At 6 o'clock the school goes into hall for tea. If one is on duty that means more "calling of rolls" and counting of absentees; if not we have a blessed half-hour in which to prepare for Common Room dinner at 6.30. At 7 we hurry off to take prep. The senior men get half a crown a night for taking prep. in Big School, we poor juniors have to hustle along to supervise one of the other innumerable preps. for no reward. I hate this invigilation. It means that one tries to correct work, but has to interrupt oneself all the time in order to help boys over ridiculous points about cisterns and pipes, quadratic graphs or a line in Homer. Of course one can refuse all aid: most men do lest they should be found ignorant of some department of school study. At 8.45 we again rush to chapel and at 9 another prep. starts, in studies this time, and juniors start to turn on baths as a sign of bed. At 10 o'clock work for the day is over except for masters and the Sixth Form. Shouts and screams come from all the dormitories, and twenty minutes later we go round to see that every one is in bed.

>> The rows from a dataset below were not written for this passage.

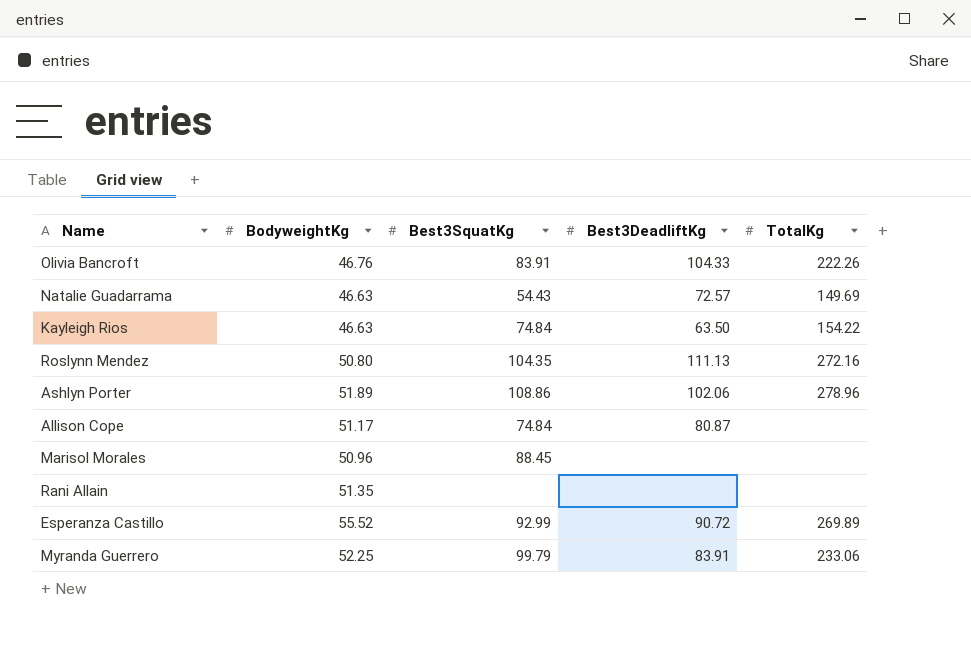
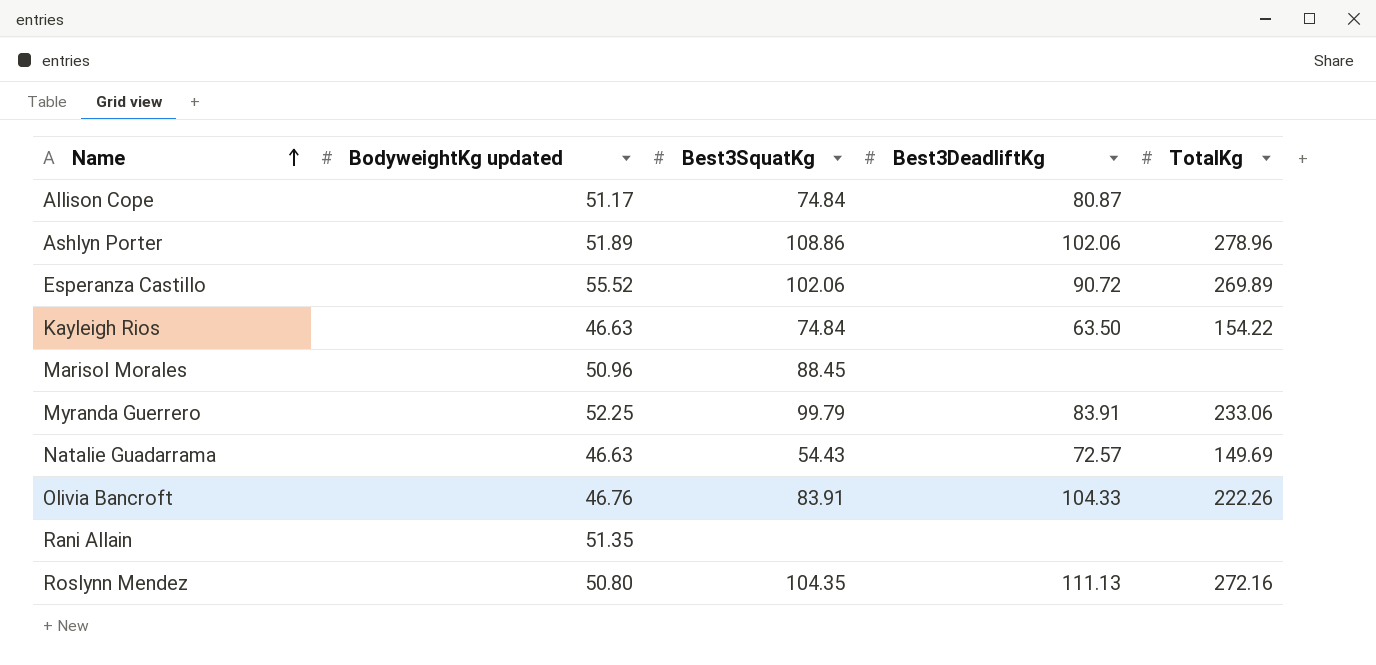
row order: none -> Name ascending
column name: BodyweightKg -> BodyweightKg updated
Esperanza Castillo | Best3SquatKg: 92.99 -> 102.06

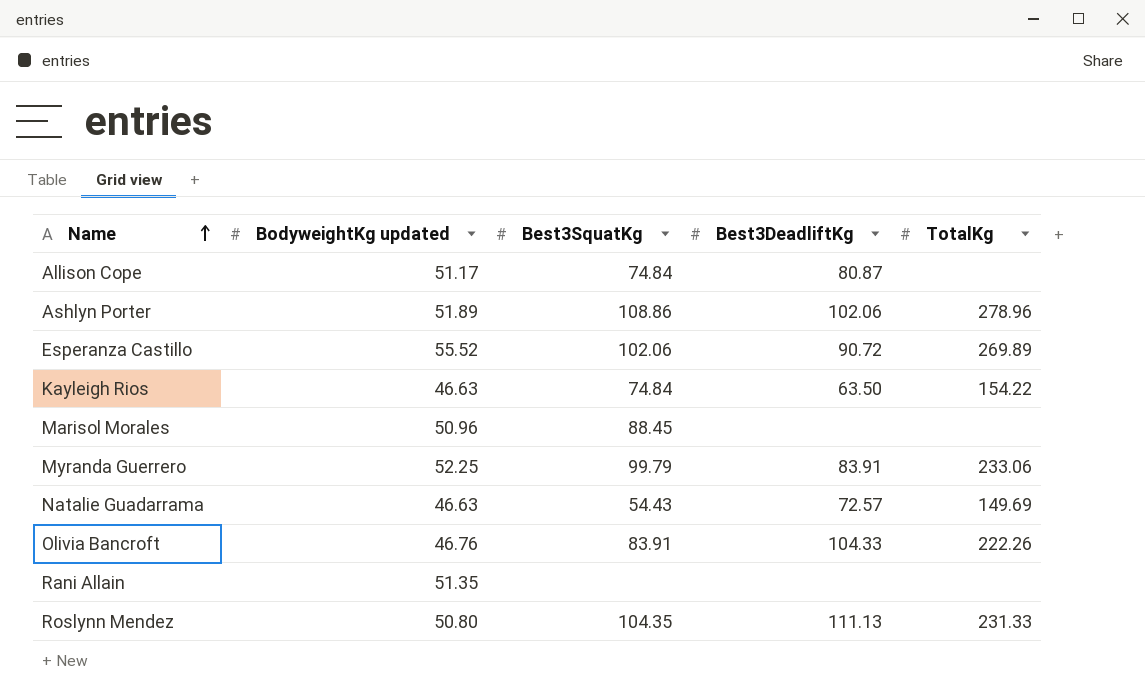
Roslynn Mendez | TotalKg: 272.16 -> 231.33

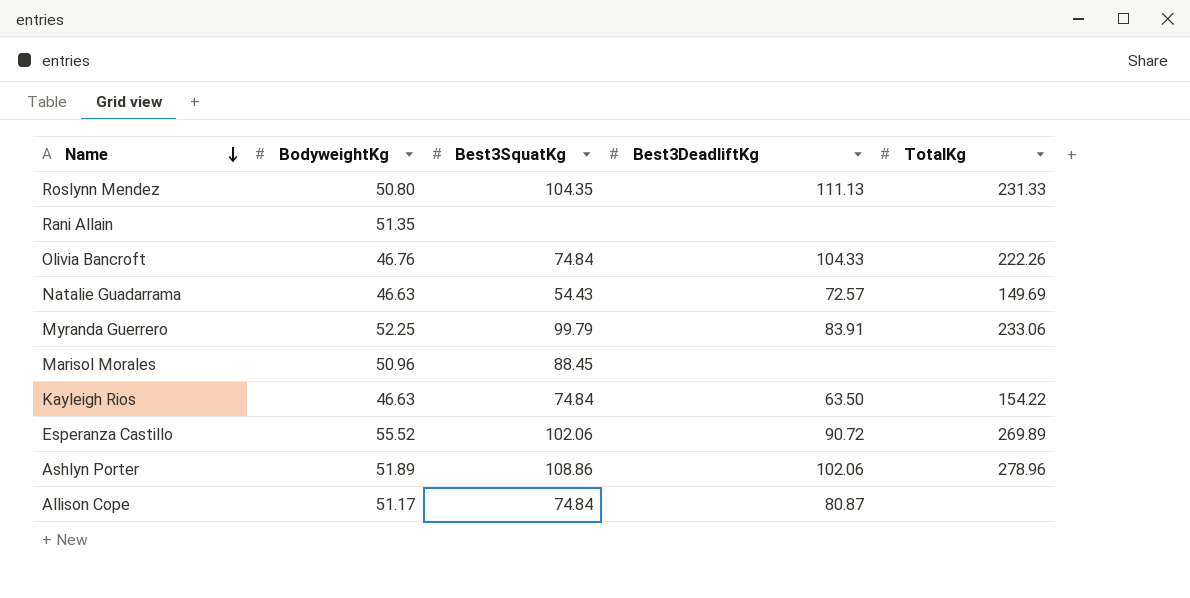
row order: Name ascending -> Name descending
column name: BodyweightKg updated -> BodyweightKg
Olivia Bancroft | Best3SquatKg: 83.91 -> 74.84

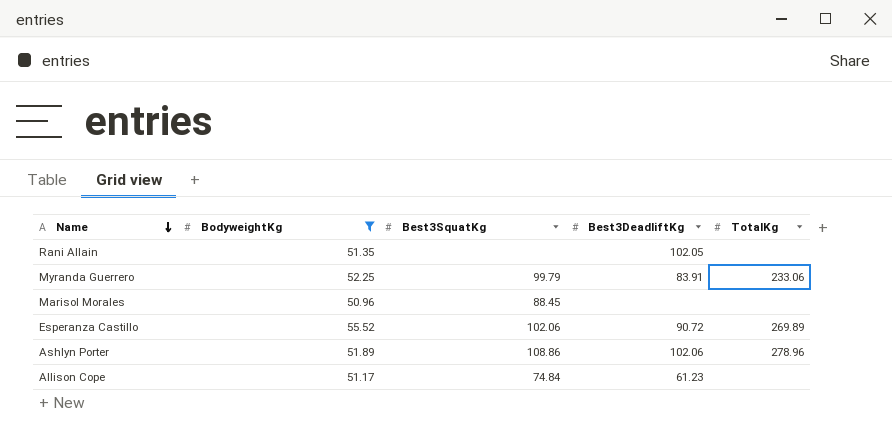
filter: none -> BodyweightKg >= 50.96
Rani Allain | Best3DeadliftKg: none -> 102.05
Allison Cope | Best3DeadliftKg: 80.87 -> 61.23

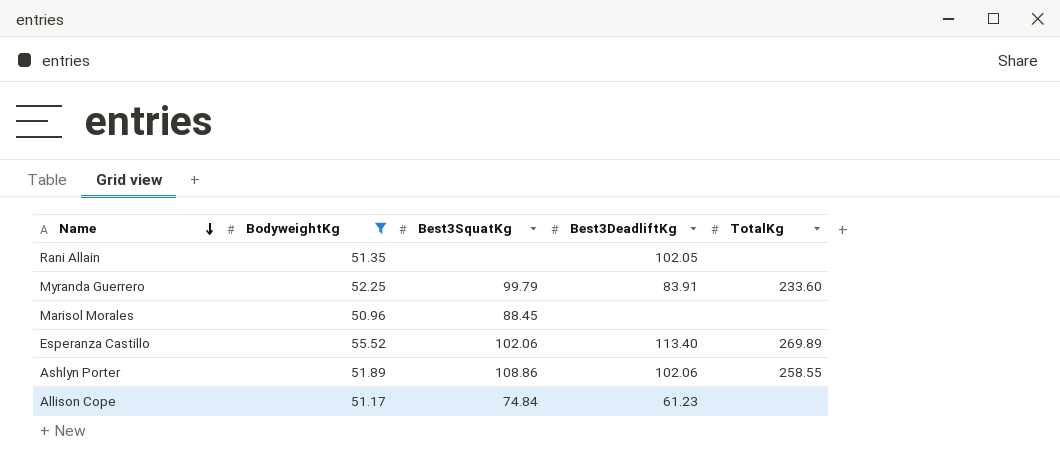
Myranda Guerrero | TotalKg: 233.06 -> 233.60
Esperanza Castillo | Best3DeadliftKg: 90.72 -> 113.40
Ashlyn Porter | TotalKg: 278.96 -> 258.55

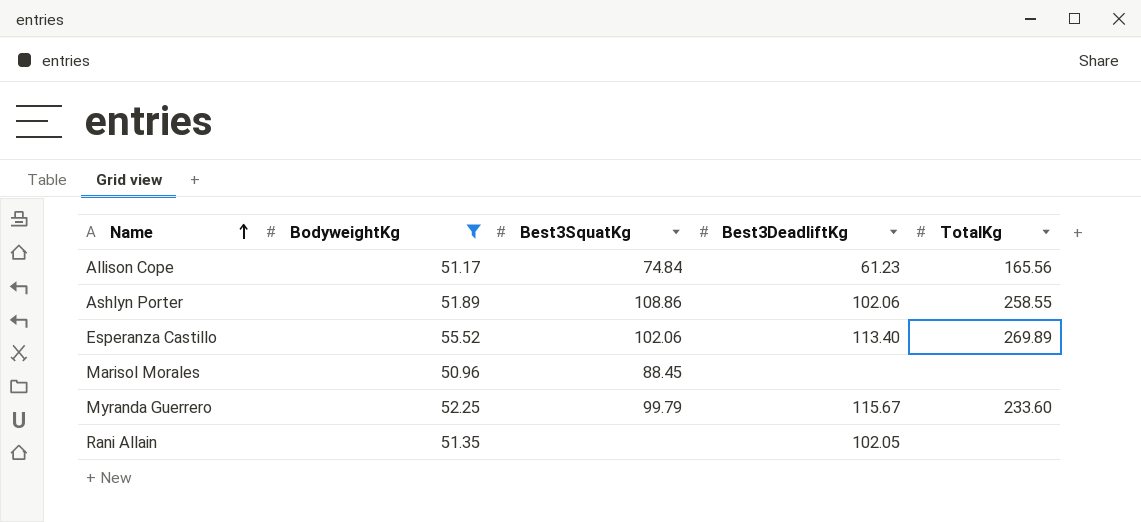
row order: Name descending -> Name ascending
Allison Cope | TotalKg: none -> 165.56
Myranda Guerrero | Best3DeadliftKg: 83.91 -> 115.67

By eleven most of the buildings are in darkness. Bridge-parties and conversations over whisky are kept up till twelve or one, but it isn't every night that we have time to indulge in these practices. Such is our normal day, but it's the unusual that finds its chronicling most frequently in this diary.
August 1, 1911
To-morrow we go away to Aldershot for the annual camp; another school year is over and I now have two years to look back over. I don't know that my experience has taught me much yet, except a distrust of the old men. I still love boys as much as ever, though not in the mass. I hate them at school lectures when they cough in order to make a nervous lecturer break down, or when they express mock approval by prolonged ironic laughter and stamping of feet. I hate them most of all when they choose to "rag" an unfortunate master who can't keep order in hall or at "roll." I always funk taking both these ceremonies, though I have never had any trouble except in my dreams. If I did I suppose I should half-kill the boy nearest to me and let out with my fists all round.
I like boys best singly in my rooms. Chichester makes up to me for lack of wife or sister or brother. I am never happy when he is out of my sight. He has shown up a prodigious quantity of good verse and some short stories, all of which I store away in the hope that some day I shall have collected enough to publish.
I've got a new idea in English composition with the lower forms. I take in a copy of a really good picture and get them to describe it: as a model for this I read Pater's description of the "Mona Lisa" with a copy staring them in the face as I read. I don't know where I got this idea from, but I find that it brings out a good deal of latent talent from boys who can never express themselves on paper in normal circumstances.
I wish it could be possible to have school without the first and last days of term: they are never-ending. At the beginning one misses all the comforts of civilization and mourns the absence of all society: at the end, after a strenuous turmoil of thirteen weeks there is nothing whatever left to do. Marks are all added up, examination papers corrected, reports written, prize sheets made, clothes packed. Boys besiege one's rooms with requests for photographs, and with a catch in the throat say good-bye. They are going into the firm, going up to the University, going abroad—going to the ends of the earth on their different missions, and Radchester will know them no more. Their office another will take and one gasps at the handful that will be left to carry on the glorious traditions of the House and school. The last day is pitiable.
Most masters are unfeignedly glad to get away. I never am. I sometimes chafe about the eighth or ninth week, but by the thirteenth I have become so used to the life that I hate the thought of any change. I have learnt to do without civilization. I just want my boys by my side always: I want to go on teaching English. I don't mind a holiday from mathematics. I wish I could find the soul of algebra and geometry. It's hard to make a moral lesson out of a circle. I am not Sir Thomas Browne. I shall miss my daily bickerings with Jimmy Haye and Montagu in hall. I shall miss the cricket and the bathing; above all, I shall miss Chichester and the rug. Luckily he is coming to camp this year. Camp lets one down gently. Gradually the longing for society steals over one again and the strenuous ten days' soldiering makes one pine for clean sheets and mufti, ordinary hours and meals at a table, but while it lasts it's just one great picnic.